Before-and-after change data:
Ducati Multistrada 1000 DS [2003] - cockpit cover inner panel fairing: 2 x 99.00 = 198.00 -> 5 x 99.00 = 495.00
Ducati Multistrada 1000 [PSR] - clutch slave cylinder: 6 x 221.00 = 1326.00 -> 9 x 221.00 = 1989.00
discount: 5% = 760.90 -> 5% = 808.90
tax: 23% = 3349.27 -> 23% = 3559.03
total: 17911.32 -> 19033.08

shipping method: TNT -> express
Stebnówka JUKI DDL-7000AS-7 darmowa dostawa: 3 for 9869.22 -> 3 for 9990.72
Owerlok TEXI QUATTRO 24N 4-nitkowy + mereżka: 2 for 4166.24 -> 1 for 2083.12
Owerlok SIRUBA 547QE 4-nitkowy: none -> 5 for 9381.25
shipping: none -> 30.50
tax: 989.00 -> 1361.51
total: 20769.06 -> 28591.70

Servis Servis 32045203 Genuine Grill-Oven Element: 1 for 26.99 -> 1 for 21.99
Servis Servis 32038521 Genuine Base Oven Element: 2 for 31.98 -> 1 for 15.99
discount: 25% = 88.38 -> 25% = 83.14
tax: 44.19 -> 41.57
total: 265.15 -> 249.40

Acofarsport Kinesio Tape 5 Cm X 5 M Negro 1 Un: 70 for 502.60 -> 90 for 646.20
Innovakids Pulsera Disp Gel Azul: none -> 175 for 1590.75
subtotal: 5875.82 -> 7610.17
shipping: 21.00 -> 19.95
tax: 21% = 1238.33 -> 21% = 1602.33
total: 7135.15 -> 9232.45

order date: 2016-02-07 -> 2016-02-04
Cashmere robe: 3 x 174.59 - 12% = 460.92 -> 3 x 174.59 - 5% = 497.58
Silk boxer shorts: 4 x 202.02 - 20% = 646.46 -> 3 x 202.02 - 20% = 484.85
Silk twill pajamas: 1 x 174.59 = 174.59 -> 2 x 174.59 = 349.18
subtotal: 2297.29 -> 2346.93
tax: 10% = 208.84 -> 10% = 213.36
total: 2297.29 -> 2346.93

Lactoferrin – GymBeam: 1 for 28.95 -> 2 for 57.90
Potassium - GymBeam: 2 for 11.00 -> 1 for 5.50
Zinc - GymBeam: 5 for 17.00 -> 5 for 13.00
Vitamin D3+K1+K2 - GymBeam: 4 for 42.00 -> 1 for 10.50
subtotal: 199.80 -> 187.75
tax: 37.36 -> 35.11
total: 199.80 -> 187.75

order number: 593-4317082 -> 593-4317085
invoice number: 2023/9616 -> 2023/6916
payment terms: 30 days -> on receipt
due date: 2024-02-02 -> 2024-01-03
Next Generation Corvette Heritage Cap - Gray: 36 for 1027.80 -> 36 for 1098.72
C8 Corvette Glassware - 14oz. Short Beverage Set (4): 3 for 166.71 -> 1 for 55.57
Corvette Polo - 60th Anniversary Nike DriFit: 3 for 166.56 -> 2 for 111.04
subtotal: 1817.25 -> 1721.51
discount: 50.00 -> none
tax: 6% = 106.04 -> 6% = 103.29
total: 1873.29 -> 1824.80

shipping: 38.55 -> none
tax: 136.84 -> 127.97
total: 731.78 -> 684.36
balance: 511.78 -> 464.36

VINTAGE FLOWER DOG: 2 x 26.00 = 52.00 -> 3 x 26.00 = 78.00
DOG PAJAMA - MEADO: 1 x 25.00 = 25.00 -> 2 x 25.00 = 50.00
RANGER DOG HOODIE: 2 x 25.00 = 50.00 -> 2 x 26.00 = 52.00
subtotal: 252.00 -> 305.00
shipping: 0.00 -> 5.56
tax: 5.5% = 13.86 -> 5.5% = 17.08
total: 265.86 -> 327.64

Exercise details: Nothing should be returned except the lines from the first line of the data above through the line with "total: 17911.32 -> 19033.08", each one exact.

Exercise result:
Ducati Multistrada 1000 DS [2003] - cockpit cover inner panel fairing: 2 x 99.00 = 198.00 -> 5 x 99.00 = 495.00
Ducati Multistrada 1000 [PSR] - clutch slave cylinder: 6 x 221.00 = 1326.00 -> 9 x 221.00 = 1989.00
discount: 5% = 760.90 -> 5% = 808.90
tax: 23% = 3349.27 -> 23% = 3559.03
total: 17911.32 -> 19033.08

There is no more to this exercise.